Akşam Kemaliye’de geceliyoruz.

 

adali gezginler 03 malatya ulu camii 280x
adali gezginler 04 harput kalesi 280x
adali gezginler 07 kemaliye koyleri 280x

 

17 Mayıs Pazar sabah Fırat nehrinin kenarında, otelimizin terasında muhteşem manzara eşliğinde kahvaltımızı yaptıktan sonra yürüyerek ve yerel rehberimiz ile birlikte Kemaliye, (eski adı ile Eğin’i) dolaşıyoruz. İlginç kapı tokmakları ile geleneksel Eğin evleri hakkında bilgi alıp, eski değirmeni ve dut ve bademden yapılan bir tatlı olan lök üretimi yapılan lökhaneyi de görüyoruz. Eğin veya Kemaliye, doğal güzellikleri yanında yöresel lezzetleri ile de damaklarda iz bırakıyor. İstanbul’a gurbete giden eşlerin arkasından okunan manilerin söylendiği Mani yolu, Etnografya Müzesi ve Ahmet Kutsi Tecer müzesi ve köyünü geziyoruz. Apcağa köyü, şairin yazdığı “Orda Bir Köy Var Uzakda Gitmesek de Görmesek de O Köy Bizim Köyümüzdür” şiirinin ithaf edildiği bahçe duvarlarından mor salkımların sallandığı, yemyeşil, kuş cıvıltılarının çınladığı, Fırat’ın hayat verdiği dağ köylerini geziyoruz ve en tepeden Fırat’ın muhteşem manzarasını seyredip, Karasu Nehri üzerinde ve görkemli Karanlık Kanyon’un içinde keyifli bir tekne turu yapıyoruz. Akşam yemeği sonrası kasabada yürüyüşe çıkıp otantik bir kahvede taze toplanmış bitkilerden yapılmış çayımızı içip yorgunluk atıyoruz.
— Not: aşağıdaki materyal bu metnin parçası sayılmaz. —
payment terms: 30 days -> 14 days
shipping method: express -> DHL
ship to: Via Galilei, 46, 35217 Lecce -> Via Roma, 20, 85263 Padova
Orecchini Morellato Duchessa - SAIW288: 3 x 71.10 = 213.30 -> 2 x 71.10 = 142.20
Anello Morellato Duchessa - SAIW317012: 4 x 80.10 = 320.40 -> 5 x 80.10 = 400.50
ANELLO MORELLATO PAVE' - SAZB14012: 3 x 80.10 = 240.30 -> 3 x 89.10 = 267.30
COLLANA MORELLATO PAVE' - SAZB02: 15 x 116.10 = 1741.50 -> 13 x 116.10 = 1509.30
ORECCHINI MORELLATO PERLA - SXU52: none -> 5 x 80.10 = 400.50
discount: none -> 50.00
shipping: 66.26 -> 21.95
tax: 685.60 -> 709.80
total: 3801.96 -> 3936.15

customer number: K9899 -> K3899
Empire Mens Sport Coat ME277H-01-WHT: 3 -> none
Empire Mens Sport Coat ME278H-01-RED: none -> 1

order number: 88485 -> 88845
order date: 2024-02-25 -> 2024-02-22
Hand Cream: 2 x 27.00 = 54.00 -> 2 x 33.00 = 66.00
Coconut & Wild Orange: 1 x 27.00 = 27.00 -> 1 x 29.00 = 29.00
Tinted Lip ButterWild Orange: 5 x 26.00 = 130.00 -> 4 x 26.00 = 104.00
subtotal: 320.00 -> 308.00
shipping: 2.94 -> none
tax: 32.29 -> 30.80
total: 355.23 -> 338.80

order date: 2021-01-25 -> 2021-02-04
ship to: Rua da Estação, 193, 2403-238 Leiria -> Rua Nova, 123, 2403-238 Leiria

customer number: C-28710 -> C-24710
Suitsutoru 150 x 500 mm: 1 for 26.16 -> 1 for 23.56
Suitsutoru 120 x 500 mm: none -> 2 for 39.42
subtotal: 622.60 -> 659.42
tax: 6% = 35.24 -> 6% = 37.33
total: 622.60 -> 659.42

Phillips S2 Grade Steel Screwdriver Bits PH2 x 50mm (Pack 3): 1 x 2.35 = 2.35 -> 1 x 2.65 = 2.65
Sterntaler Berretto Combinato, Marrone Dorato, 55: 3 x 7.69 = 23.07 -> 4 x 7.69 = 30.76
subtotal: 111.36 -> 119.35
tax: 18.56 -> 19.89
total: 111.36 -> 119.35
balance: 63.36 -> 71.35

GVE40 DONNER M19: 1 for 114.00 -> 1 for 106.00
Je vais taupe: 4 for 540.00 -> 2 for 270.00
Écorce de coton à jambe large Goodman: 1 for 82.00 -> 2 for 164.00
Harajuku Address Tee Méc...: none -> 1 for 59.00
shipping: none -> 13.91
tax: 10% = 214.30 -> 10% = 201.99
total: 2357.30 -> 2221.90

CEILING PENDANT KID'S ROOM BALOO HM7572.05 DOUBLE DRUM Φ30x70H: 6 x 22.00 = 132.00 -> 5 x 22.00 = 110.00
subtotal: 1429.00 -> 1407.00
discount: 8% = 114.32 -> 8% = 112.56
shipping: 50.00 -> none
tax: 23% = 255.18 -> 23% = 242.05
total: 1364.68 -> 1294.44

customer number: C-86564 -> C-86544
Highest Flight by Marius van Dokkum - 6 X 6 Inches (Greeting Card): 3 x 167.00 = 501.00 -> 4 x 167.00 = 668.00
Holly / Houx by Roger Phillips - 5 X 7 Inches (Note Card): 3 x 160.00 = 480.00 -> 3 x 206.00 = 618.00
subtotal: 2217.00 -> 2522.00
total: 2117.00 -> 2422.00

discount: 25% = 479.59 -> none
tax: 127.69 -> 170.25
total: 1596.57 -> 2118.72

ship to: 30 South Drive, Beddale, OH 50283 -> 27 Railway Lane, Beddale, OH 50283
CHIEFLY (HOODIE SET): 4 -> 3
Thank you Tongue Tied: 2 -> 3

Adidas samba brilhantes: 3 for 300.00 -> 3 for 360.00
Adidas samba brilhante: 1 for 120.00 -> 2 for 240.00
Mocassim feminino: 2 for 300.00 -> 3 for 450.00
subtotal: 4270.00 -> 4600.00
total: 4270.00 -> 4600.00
18 Mayıs Pazartesi sabah kahvaltı sonrası yola çıkıp kıvrıla kıvrıla tırmanan yoldan ilerliyoruz. Kuş bakışı Fırat Nehri’nin güzelliklerini ve yeşillikler içindeki dağ köylerini seyrederek yola devam ediyoruz. Öldürülen vali Recep Yazıcıoğlu’nun yaptırmış olduğu Ayşe Kulin’in romanına konu olan köprüyü görüyoruz. Önce çok güzel bir Alevi köyü olan Ocak Köyü’nde duruyor, köyün yaşantısı ile ilgili muhtarından bilgi alıyoruz. Köyün etnografya müzesini geziyor, ağaç kampanyasına Adalı Gezginler olarak katkıda bulunuyoruz. Daha sonra yolumuz üzerindeki Dutluca köyü ve Arapkir’e uğruyoruz. Öğle yemeğimizi Harput’ta yöresel bir lokantada yiyoruz. Ünlü Harput Kalesi’ni, yamuk minareli camii görüp yola devam ediyoruz.

 

adali gezginler 05 sivas cifte minare 280x
adali gezginler 06 divrigi ulu cami kapisi 280
adali gezginler 08 malatya gurpinar selalesi 280x

 

Sonraki durağımız Elazığ oluyor. Şehri ve çarşılarını tanıyıp yöresel tatların alışverişini yaptıktan sonra otelimize yerleşiyoruz.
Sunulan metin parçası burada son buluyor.